▶ [EXERCISE PROMPT]:
Whenever a line in the records below contains "heading", pick it out.

====

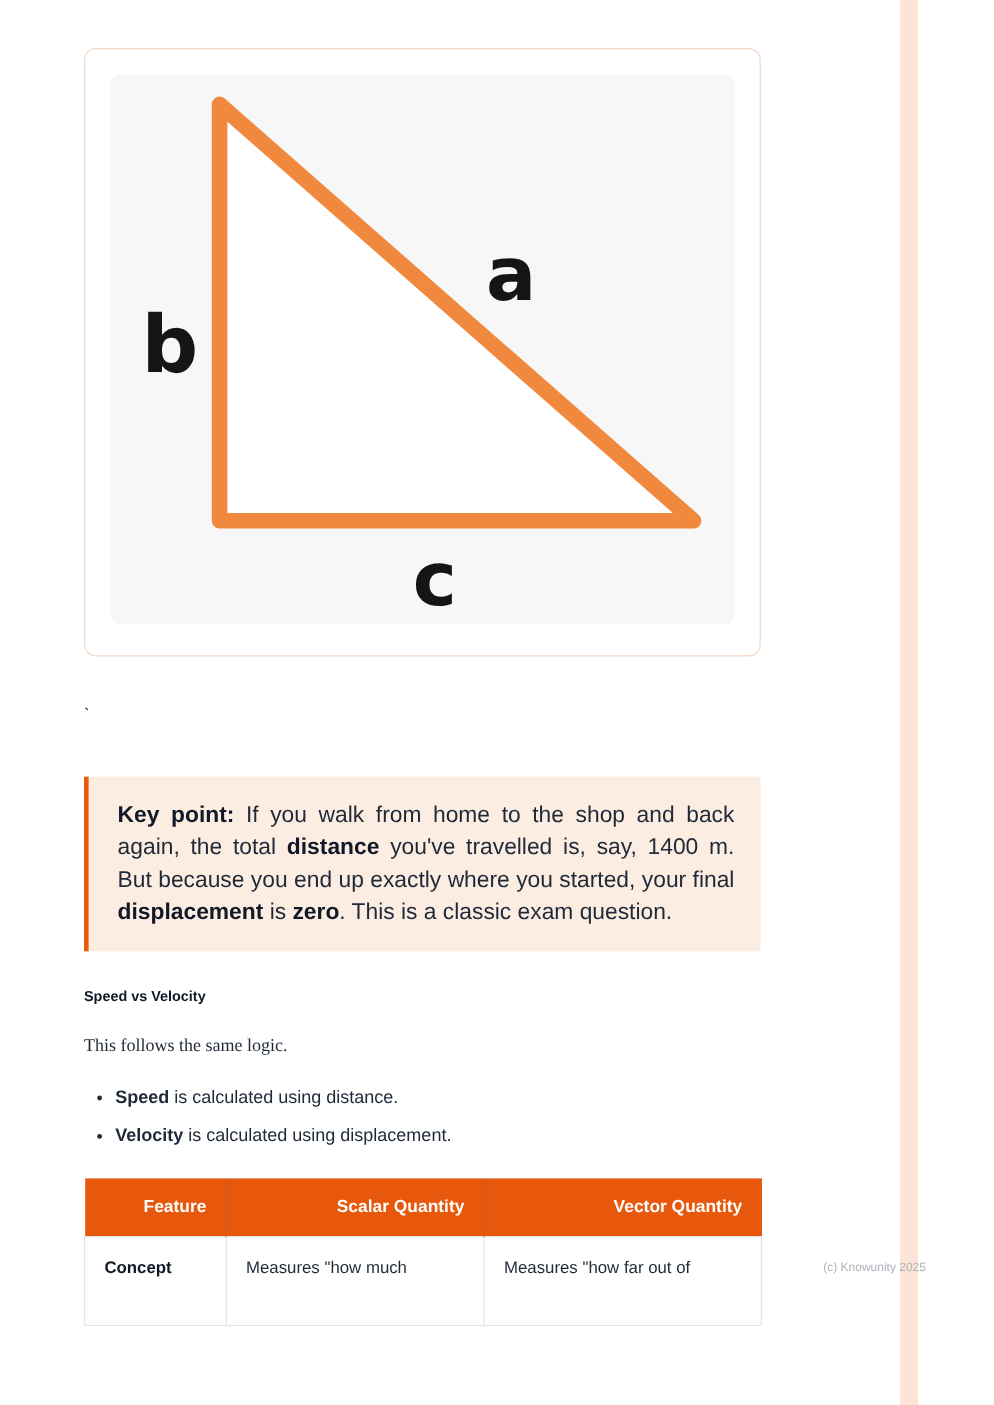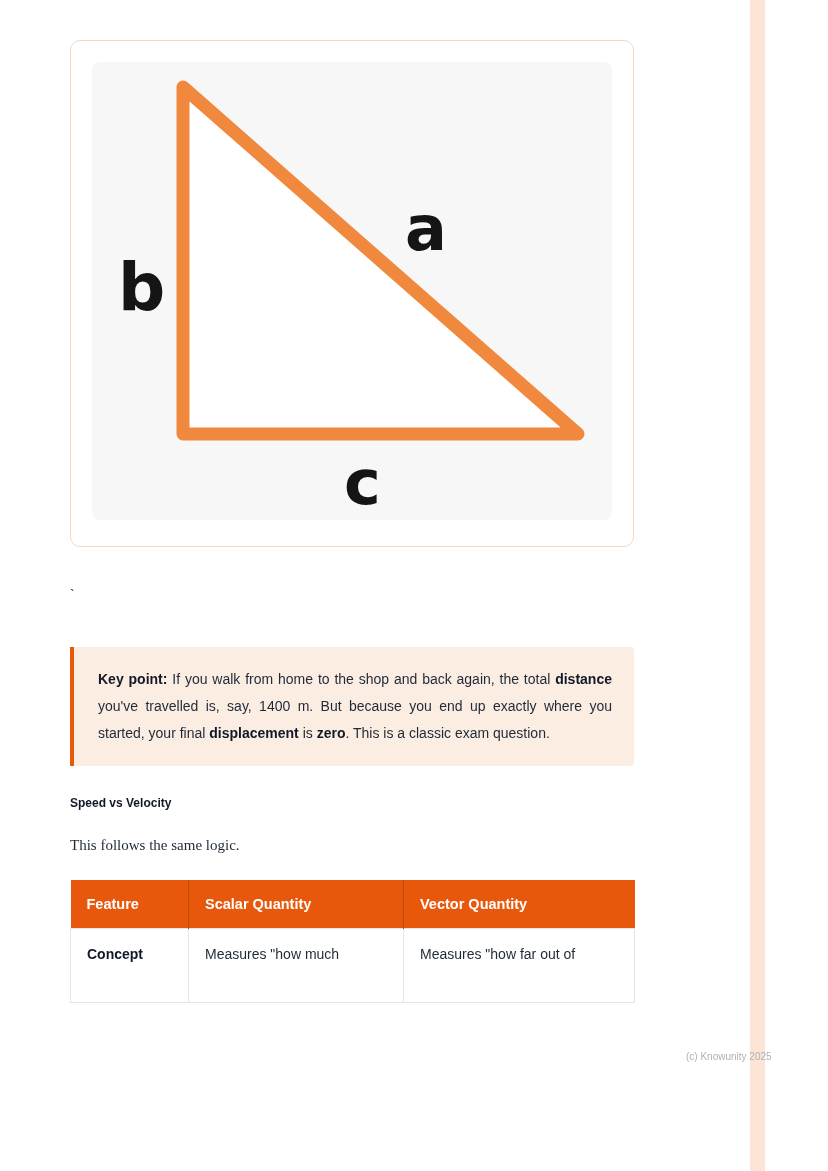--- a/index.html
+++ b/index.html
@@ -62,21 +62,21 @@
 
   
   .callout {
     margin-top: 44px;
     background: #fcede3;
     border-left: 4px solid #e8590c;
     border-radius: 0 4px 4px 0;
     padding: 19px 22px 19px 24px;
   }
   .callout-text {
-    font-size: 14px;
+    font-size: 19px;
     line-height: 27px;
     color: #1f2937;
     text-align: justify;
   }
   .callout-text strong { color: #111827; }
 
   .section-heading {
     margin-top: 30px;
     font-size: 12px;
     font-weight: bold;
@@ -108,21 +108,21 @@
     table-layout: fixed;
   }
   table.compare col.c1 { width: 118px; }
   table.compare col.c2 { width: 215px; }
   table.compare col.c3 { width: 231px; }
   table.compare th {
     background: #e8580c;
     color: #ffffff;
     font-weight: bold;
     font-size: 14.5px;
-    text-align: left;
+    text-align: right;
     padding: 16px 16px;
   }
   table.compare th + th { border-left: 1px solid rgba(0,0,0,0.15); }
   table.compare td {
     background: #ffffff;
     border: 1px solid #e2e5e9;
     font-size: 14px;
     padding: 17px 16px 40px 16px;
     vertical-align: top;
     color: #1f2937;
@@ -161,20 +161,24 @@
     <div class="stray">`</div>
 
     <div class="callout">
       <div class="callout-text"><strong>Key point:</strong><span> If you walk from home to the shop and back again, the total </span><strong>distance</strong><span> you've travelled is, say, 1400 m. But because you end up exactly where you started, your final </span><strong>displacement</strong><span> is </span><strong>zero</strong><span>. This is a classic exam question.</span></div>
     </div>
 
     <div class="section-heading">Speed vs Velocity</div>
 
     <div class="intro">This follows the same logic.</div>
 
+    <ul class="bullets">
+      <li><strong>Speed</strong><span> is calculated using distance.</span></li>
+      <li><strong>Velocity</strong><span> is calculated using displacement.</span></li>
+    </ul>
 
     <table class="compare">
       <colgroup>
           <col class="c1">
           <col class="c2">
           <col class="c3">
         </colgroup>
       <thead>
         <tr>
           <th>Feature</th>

====

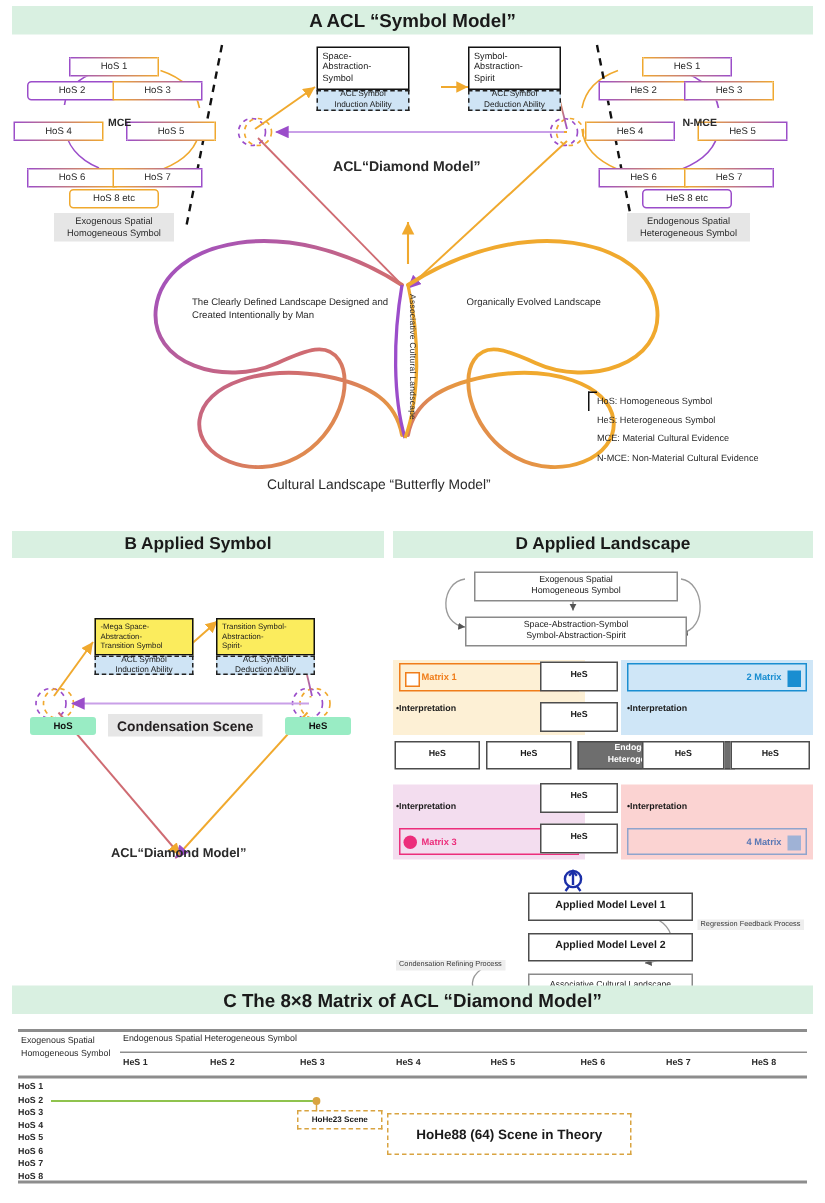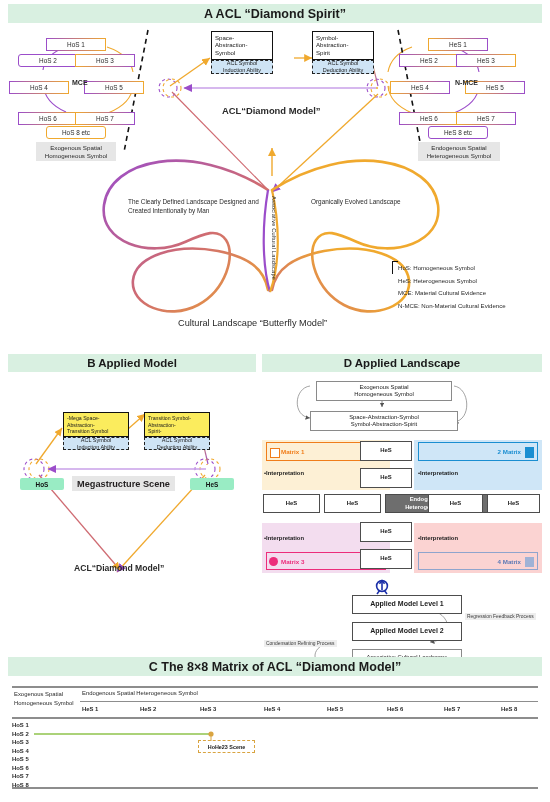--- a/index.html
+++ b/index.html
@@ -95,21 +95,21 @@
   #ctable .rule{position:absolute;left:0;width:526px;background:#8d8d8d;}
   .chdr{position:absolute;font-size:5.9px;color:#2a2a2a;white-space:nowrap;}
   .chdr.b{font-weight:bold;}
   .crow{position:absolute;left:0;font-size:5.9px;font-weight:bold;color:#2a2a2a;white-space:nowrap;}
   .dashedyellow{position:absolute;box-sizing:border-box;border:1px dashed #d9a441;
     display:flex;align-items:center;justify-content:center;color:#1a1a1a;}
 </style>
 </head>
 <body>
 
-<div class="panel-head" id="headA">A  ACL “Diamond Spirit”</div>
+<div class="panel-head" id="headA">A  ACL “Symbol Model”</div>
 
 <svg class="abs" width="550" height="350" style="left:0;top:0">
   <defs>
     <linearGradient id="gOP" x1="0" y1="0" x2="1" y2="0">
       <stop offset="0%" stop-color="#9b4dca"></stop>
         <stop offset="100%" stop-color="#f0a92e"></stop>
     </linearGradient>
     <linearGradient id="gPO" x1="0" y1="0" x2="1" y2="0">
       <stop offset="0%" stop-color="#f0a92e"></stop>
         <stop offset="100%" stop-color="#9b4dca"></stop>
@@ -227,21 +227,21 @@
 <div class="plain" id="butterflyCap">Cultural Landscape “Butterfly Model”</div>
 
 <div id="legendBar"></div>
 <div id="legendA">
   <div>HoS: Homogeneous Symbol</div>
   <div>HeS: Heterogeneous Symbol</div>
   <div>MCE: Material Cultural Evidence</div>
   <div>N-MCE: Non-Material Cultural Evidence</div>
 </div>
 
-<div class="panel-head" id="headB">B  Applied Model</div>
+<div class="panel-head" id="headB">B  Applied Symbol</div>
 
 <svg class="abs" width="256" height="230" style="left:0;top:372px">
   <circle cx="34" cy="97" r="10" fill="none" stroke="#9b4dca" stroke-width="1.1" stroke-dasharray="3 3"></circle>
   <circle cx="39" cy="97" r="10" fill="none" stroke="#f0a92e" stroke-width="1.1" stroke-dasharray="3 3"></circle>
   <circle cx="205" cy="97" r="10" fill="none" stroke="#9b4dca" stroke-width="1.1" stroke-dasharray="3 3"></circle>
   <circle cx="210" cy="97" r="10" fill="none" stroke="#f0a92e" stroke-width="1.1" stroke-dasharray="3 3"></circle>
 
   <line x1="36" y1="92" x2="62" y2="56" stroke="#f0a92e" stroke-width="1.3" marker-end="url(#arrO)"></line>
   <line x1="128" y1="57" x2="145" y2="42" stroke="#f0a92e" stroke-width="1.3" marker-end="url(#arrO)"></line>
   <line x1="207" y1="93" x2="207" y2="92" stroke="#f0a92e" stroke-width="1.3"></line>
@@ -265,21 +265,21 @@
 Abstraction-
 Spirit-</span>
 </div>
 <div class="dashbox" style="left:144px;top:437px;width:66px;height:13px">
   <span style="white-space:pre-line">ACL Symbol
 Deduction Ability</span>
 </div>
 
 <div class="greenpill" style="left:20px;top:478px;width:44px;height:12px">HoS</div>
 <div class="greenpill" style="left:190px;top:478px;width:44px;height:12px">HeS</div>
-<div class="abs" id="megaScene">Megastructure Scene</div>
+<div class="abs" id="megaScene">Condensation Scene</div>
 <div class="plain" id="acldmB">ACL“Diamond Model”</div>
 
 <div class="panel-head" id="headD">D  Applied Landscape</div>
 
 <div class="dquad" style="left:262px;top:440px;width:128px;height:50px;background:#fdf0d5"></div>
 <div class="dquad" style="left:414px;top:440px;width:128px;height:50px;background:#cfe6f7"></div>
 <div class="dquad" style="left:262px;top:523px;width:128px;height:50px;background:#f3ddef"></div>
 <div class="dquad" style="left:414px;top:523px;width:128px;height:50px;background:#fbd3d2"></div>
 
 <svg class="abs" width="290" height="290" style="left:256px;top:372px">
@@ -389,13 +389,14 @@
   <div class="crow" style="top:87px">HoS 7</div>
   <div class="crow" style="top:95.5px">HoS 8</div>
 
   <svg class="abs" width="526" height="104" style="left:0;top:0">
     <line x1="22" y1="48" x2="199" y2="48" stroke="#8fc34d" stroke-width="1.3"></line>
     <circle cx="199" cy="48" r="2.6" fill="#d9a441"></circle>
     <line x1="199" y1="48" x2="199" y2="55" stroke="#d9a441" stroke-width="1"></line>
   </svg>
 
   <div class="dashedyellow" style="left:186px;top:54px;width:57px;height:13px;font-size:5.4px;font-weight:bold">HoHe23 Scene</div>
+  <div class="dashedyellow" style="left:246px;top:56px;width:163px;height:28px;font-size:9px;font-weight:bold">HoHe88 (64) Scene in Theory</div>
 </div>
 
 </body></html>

====

▶ [ANSWER TO THE PROBLEM]:
   .section-heading {
     <div class="section-heading">Speed vs Velocity</div>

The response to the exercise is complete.